--- RECORDS FOR PROCESSING Enclosed Below ---

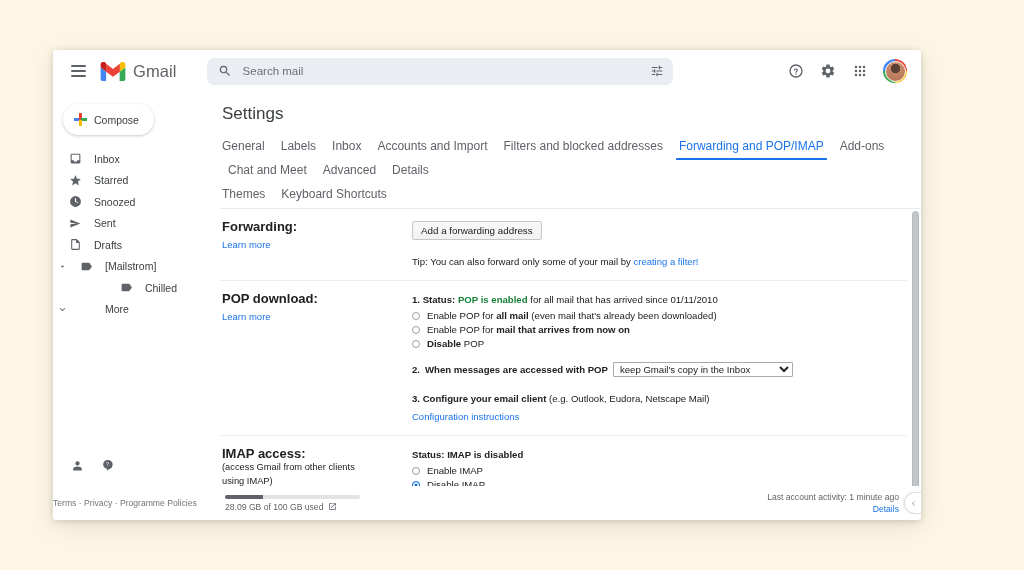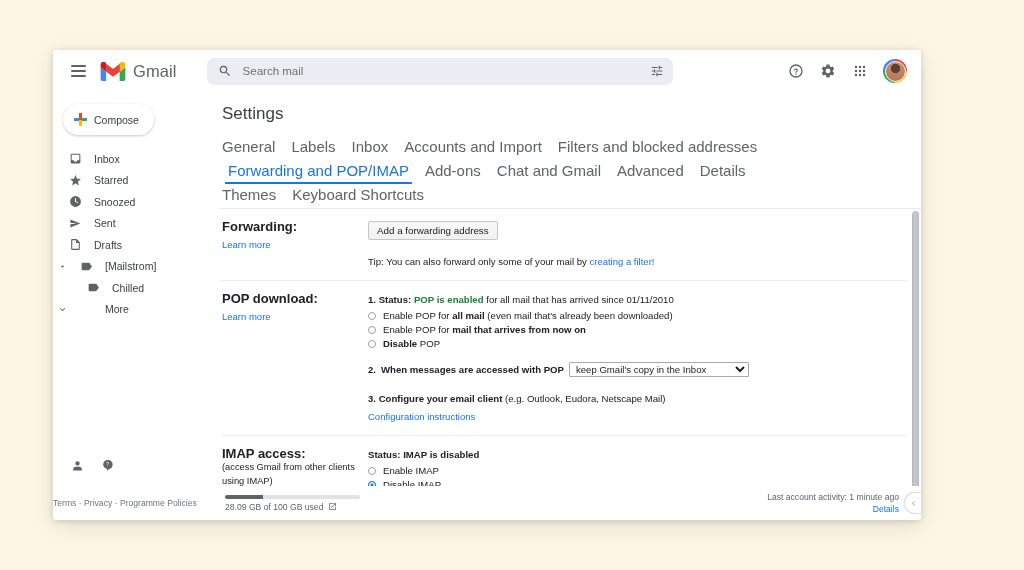--- a/index.html
+++ b/index.html
@@ -116,7 +116,7 @@
     border-bottom:1px solid #e8eaed; padding-bottom:0;
   }
   .tab {
-    font-size:15px; color:#5f6368; padding: 4px 8px 7px 8px;
+    font-size:12px; color:#5f6368; padding: 4px 8px 7px 8px;
     cursor:pointer; white-space:nowrap; position:relative; line-height:13px;
   }
   .tab:first-child { padding-left:2px; }

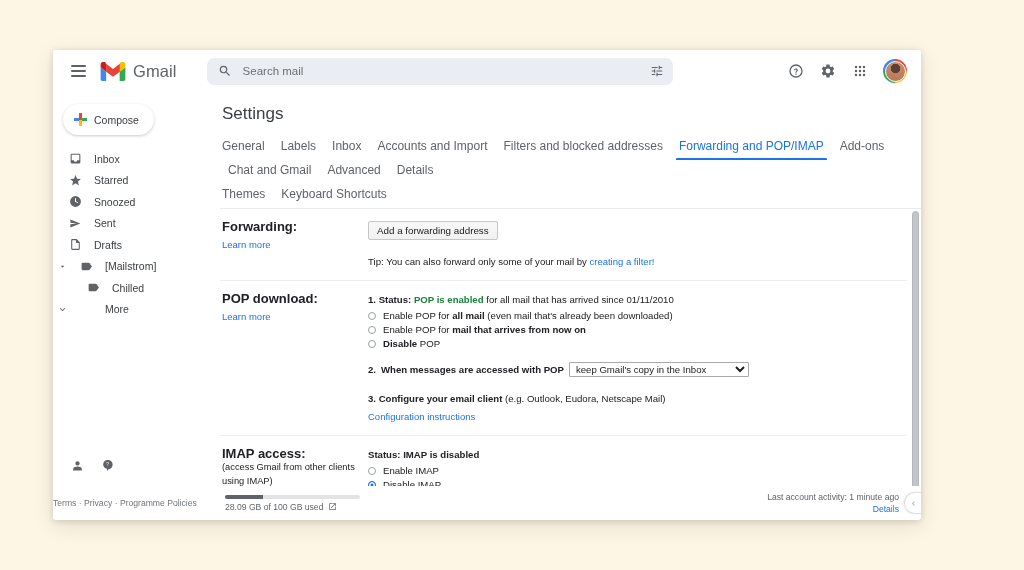--- a/index.html
+++ b/index.html
@@ -387,7 +387,7 @@
           <div class="tab">Filters and blocked addresses</div>
           <div class="tab active">Forwarding and POP/IMAP</div>
           <div class="tab">Add-ons</div>
-          <div class="tab">Chat and Gmail</div>
+          <div class="tab">Chat and Meet</div>
           <div class="tab">Advanced</div>
           <div class="tab">Details</div>
           <div class="tabs-row2">

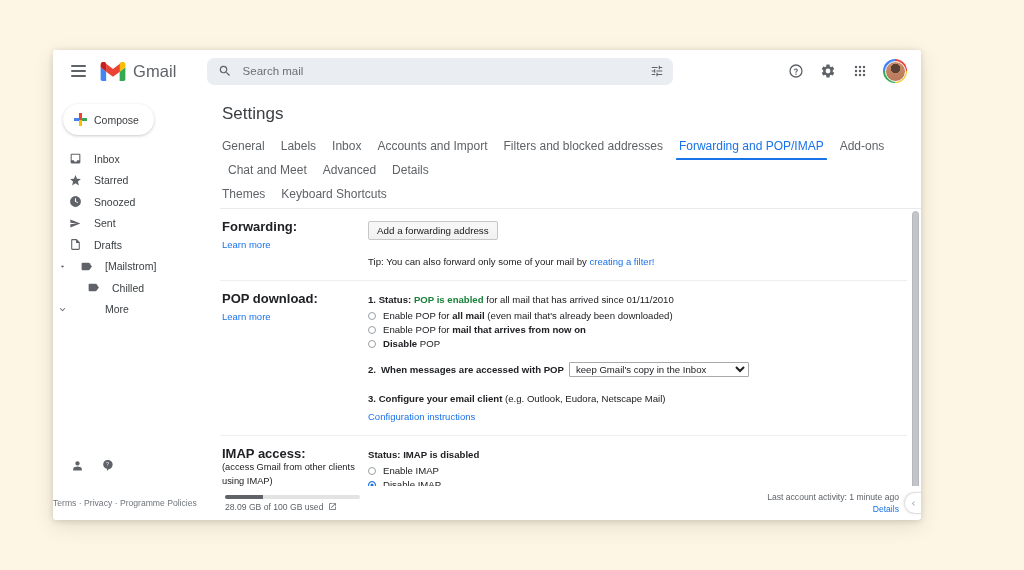--- a/index.html
+++ b/index.html
@@ -136,7 +136,7 @@
     border-bottom:1px solid #eceff1;
   }
   .sec-left { width:146px; flex:0 0 146px; padding-right:8px; }
-  .sec-right { flex:1; min-width:0; }
+  .sec-right { flex:1; min-width:0;margin-left:44px; }
   .lbl { font-size:13px; font-weight:bold; color:#202124; line-height:14px; }
   .sub { font-size:9.3px; color:#202124; line-height:13.5px; }
   .lnk { font-size:9.5px; color:#1a73e8; cursor:pointer; line-height:14px; display:inline-block;}

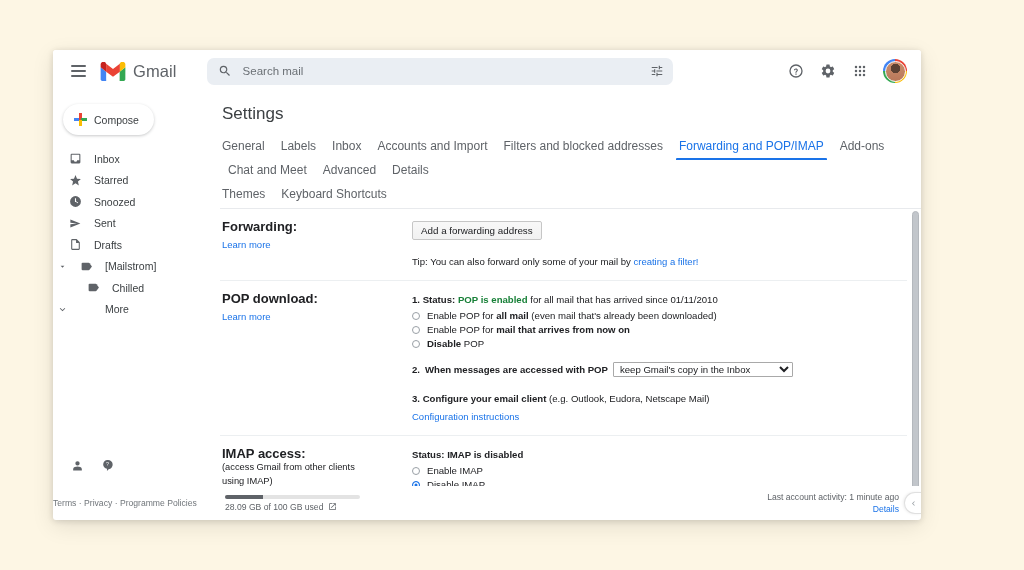--- a/index.html
+++ b/index.html
@@ -99,7 +99,7 @@
   }
   .nav-ico { width:13px; height:13px; flex:0 0 13px; display:flex; align-items:center; justify-content:center;}
   .nav-label { font-size:10.5px; color:#3c4043; white-space:nowrap; }
-  .navitem.nested { padding-left: 34px; }
+  .navitem.nested { padding-left: 34px; justify-content: center; }
   .navitem.has-caret { padding-left: 4px; }
   .caret { width:11px; height:11px; flex:0 0 11px; display:flex; align-items:center; justify-content:center; }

--- End of Enclosed RECORDS FOR PROCESSING ---

REQUIREMENT - The records above must be echoed exactly, minus their pictures.

TASK RESULT -
--- a/index.html
+++ b/index.html
@@ -116,7 +116,7 @@
     border-bottom:1px solid #e8eaed; padding-bottom:0;
   }
   .tab {
-    font-size:15px; color:#5f6368; padding: 4px 8px 7px 8px;
+    font-size:12px; color:#5f6368; padding: 4px 8px 7px 8px;
     cursor:pointer; white-space:nowrap; position:relative; line-height:13px;
   }
   .tab:first-child { padding-left:2px; }

--- a/index.html
+++ b/index.html
@@ -387,7 +387,7 @@
           <div class="tab">Filters and blocked addresses</div>
           <div class="tab active">Forwarding and POP/IMAP</div>
           <div class="tab">Add-ons</div>
-          <div class="tab">Chat and Gmail</div>
+          <div class="tab">Chat and Meet</div>
           <div class="tab">Advanced</div>
           <div class="tab">Details</div>
           <div class="tabs-row2">

--- a/index.html
+++ b/index.html
@@ -136,7 +136,7 @@
     border-bottom:1px solid #eceff1;
   }
   .sec-left { width:146px; flex:0 0 146px; padding-right:8px; }
-  .sec-right { flex:1; min-width:0; }
+  .sec-right { flex:1; min-width:0;margin-left:44px; }
   .lbl { font-size:13px; font-weight:bold; color:#202124; line-height:14px; }
   .sub { font-size:9.3px; color:#202124; line-height:13.5px; }
   .lnk { font-size:9.5px; color:#1a73e8; cursor:pointer; line-height:14px; display:inline-block;}

--- a/index.html
+++ b/index.html
@@ -99,7 +99,7 @@
   }
   .nav-ico { width:13px; height:13px; flex:0 0 13px; display:flex; align-items:center; justify-content:center;}
   .nav-label { font-size:10.5px; color:#3c4043; white-space:nowrap; }
-  .navitem.nested { padding-left: 34px; }
+  .navitem.nested { padding-left: 34px; justify-content: center; }
   .navitem.has-caret { padding-left: 4px; }
   .caret { width:11px; height:11px; flex:0 0 11px; display:flex; align-items:center; justify-content:center; }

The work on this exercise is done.